* [Task statement] Below are entries; copy exactly the lines from the one with "(135, 306) none -> [82,341,91,350] >" through the one with "[78,613,128,625] form. ->", both included, and leave out the rest.

*** Opening Available records ***

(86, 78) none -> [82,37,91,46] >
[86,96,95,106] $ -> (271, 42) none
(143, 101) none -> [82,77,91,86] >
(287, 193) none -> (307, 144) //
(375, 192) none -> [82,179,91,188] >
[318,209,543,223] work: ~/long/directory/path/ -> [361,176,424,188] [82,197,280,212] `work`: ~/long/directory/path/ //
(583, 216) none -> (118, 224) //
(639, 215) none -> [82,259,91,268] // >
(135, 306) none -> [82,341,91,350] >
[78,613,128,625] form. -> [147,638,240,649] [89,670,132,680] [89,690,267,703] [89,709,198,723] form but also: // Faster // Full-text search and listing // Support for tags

*** Closing Available records ***
*** Opening Available records ***

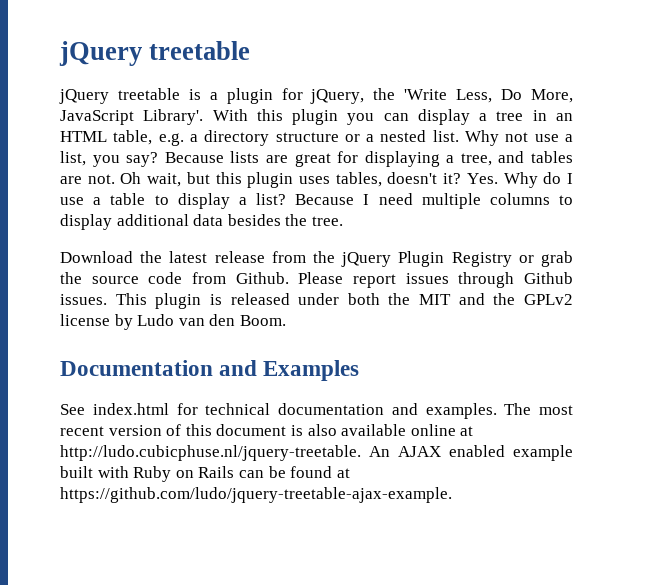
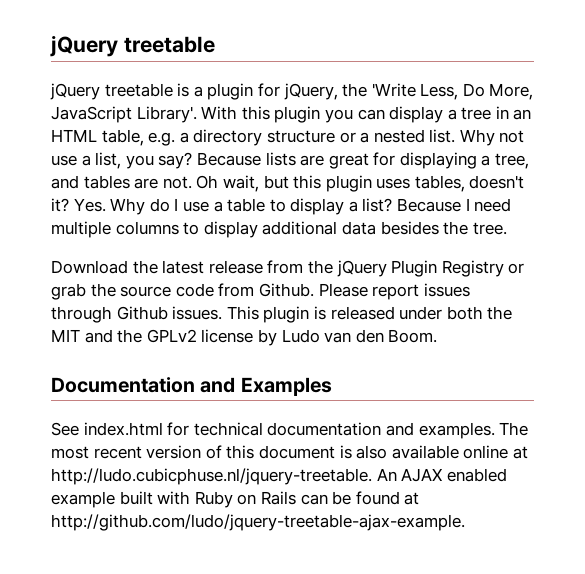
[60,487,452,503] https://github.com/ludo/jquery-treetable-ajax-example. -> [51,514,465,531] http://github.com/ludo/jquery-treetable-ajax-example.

*** Closing Available records ***

* [Response to the exercise]
(135, 306) none -> [82,341,91,350] >
[78,613,128,625] form. -> [147,638,240,649] [89,670,132,680] [89,690,267,703] [89,709,198,723] form but also: // Faster // Full-text search and listing // Support for tags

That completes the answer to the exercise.